Understanding the co-effects of manganese and cobalt on the enhanced SCR performance for MnxCo1−xCr2O4 spinel-type catalysts

Abstract

A novel ternary Mn_0.1Co_0.9Cr₂O₄ catalyst was identified from a range of chromium-based spinel-type (XCr₂O₄) oxides for the SCR of NO_x in coking flue gas. It exhibited a broad operating window (166–393 °C) under a gas hourly space velocity of 112 000 h⁻¹ with excellent H₂O and SO₂ durability.

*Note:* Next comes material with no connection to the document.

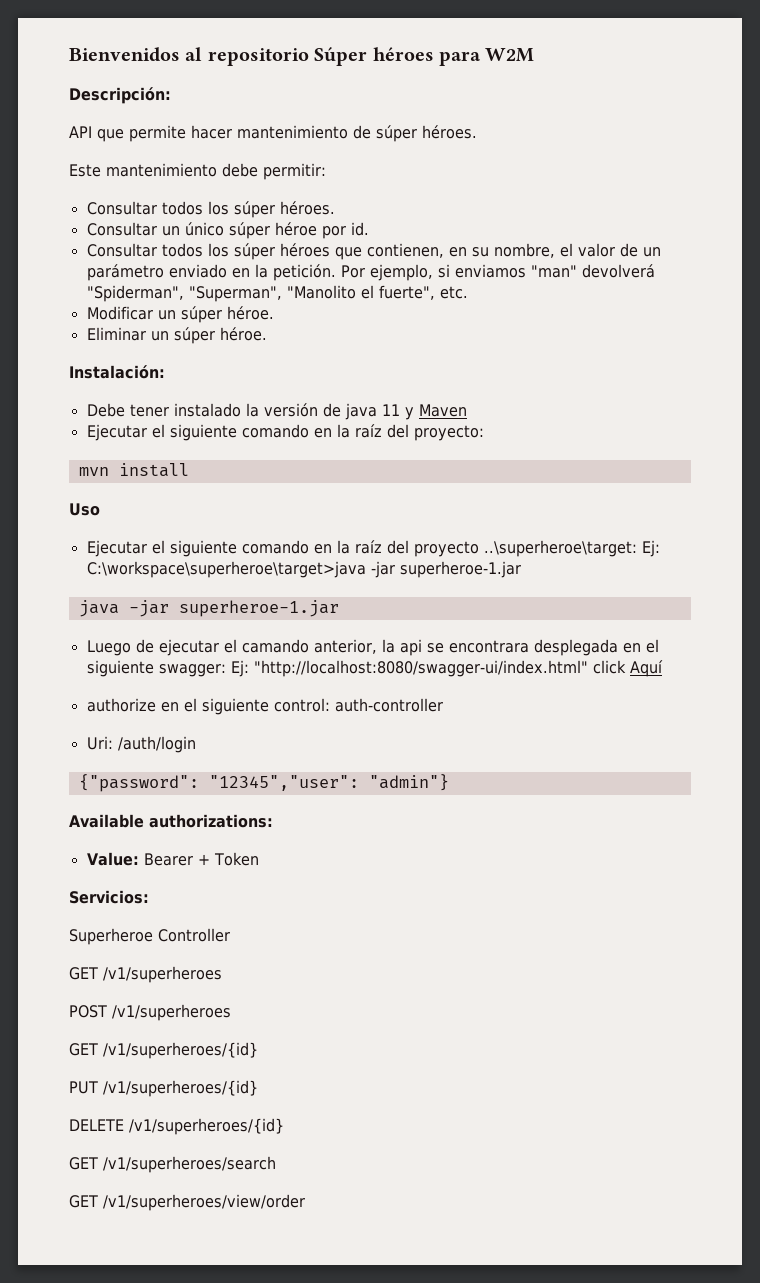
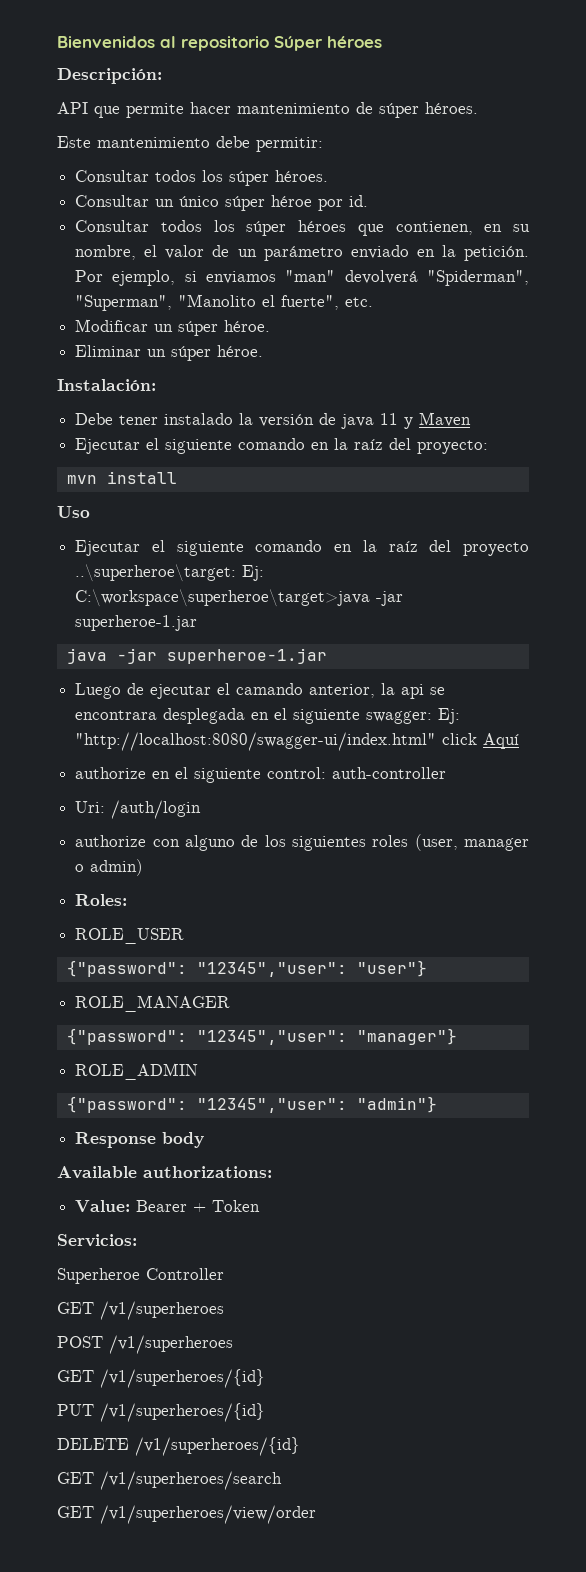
[439,48,535,66] para W2M -> (382, 42) none
(196, 744) none -> [75,834,529,851] [75,859,144,876] [75,894,128,906] [75,928,185,944] [66,960,427,977] [75,995,231,1012] [66,1028,457,1045] [75,1063,199,1080] // authorize con alguno de los siguientes roles (user, manager o admin) // Roles: // ROLE_USER // {"password": "12345","user": "user"} // ROLE_MANAGER // {"password": "12345","user": "manager"} // ROLE_ADMIN
(449, 782) none -> [75,1132,205,1148] // Response body

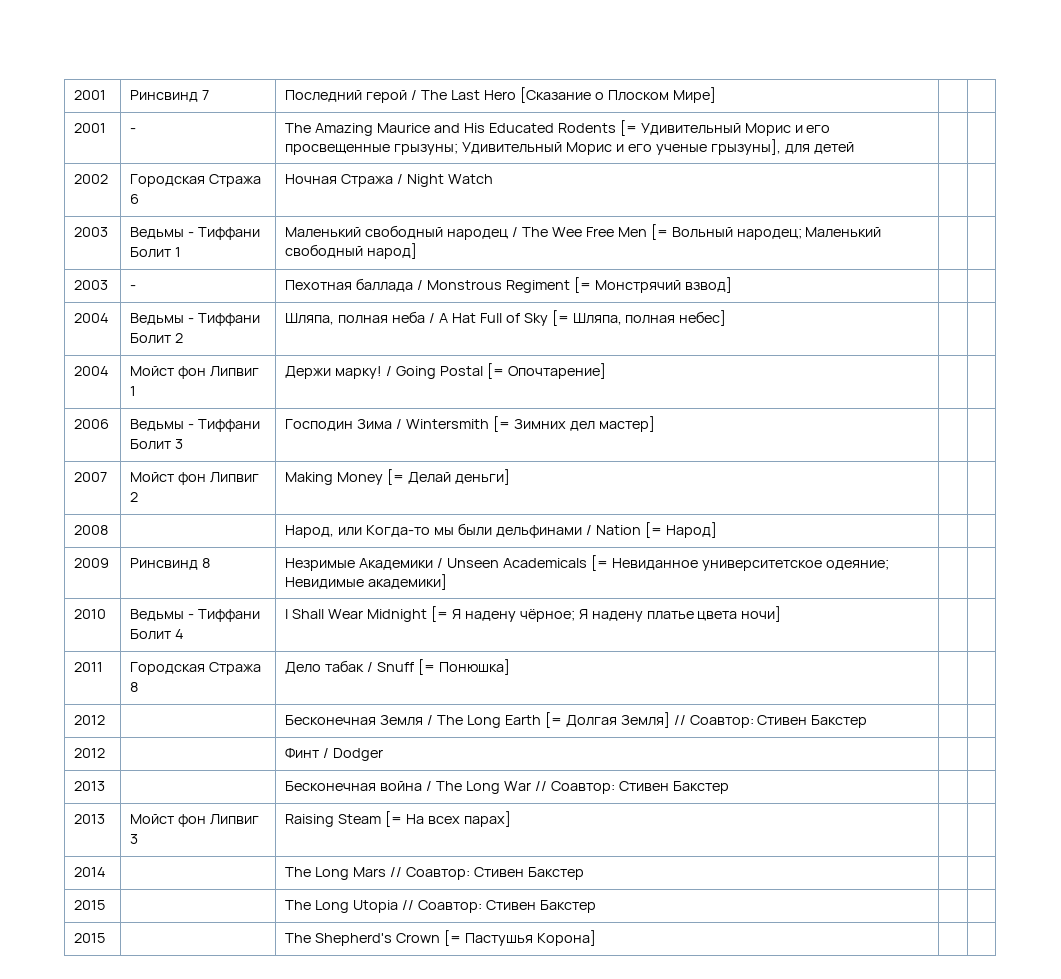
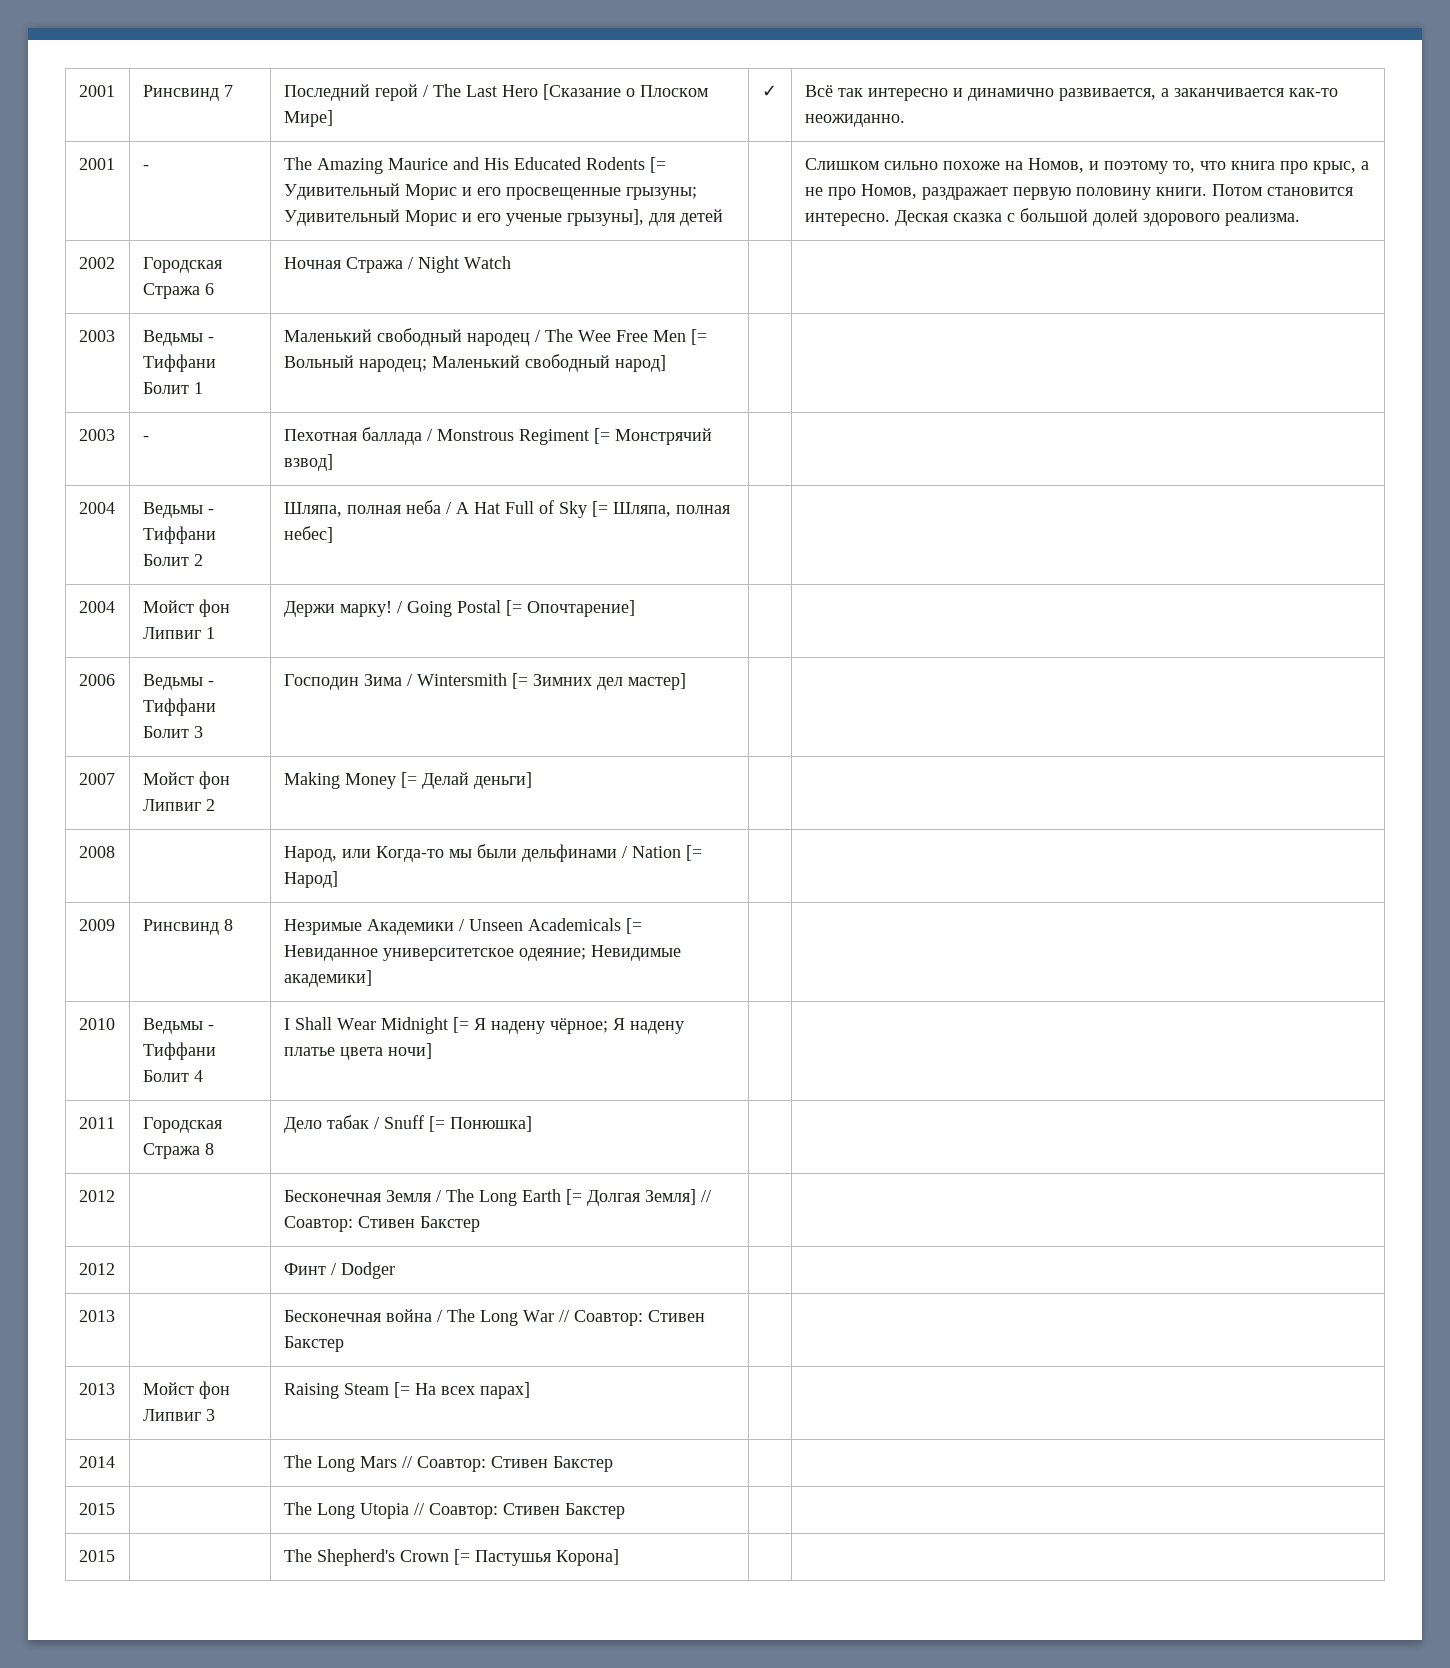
(716, 95) | -> [761,85,777,97] [804,85,1338,101] [804,114,905,127] ✓ | Всё так интересно и динамично развивается, а заканчивается как-то неожиданно.
(854, 148) none -> [804,158,1369,174] [804,184,1353,200] [804,208,1300,226] Слишком сильно похоже на Номов, и поэтому то, что книга про крыс, а не про Номов, раздражает первую половину книги. Потом становится интересно. Деская сказка с большой долей здорового реализма.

Compared to MnCr₂O₄ and CoCr₂O₄, the coexistence of Mn and Co cations in Mn_0.1Co_0.9Cr₂O₄ resulted in the enrichment of favorable Co³⁺, Mn⁴⁺, and Cr⁵⁺ species and oxygen vacancies, and enhanced Lewis acidity and redox ability. Mn and Co cations stably exist on the A²⁺ sites of Mn_xCo_1−xCr₂O₄ when x is less than 0.2, and the spinel-type structure preservation was conducive to their increased SCR activity. In situ diffuse reflectance infrared Fourier transform spectroscopy (DRIFTS) revealed that both CoCr₂O₄ and Mn_0.1Co_0.9Cr₂O₄ followed the Langmuir–Hinshelwood mechanism, while higher amounts of adsorbed ammonia and nitrate species were produced on Mn_0.1Co_0.9Cr₂O₄, and the reaction rates were much higher. In addition, DFT demonstrated that the oxygen vacancy formation energy was lowered by Mn doping, and the enhanced affinity of NH₃ and NO with Mn_0.1Co_0.9Cr₂O₄ helps to form conducive NH₂ and nitrate species which facilitate the SCR reaction.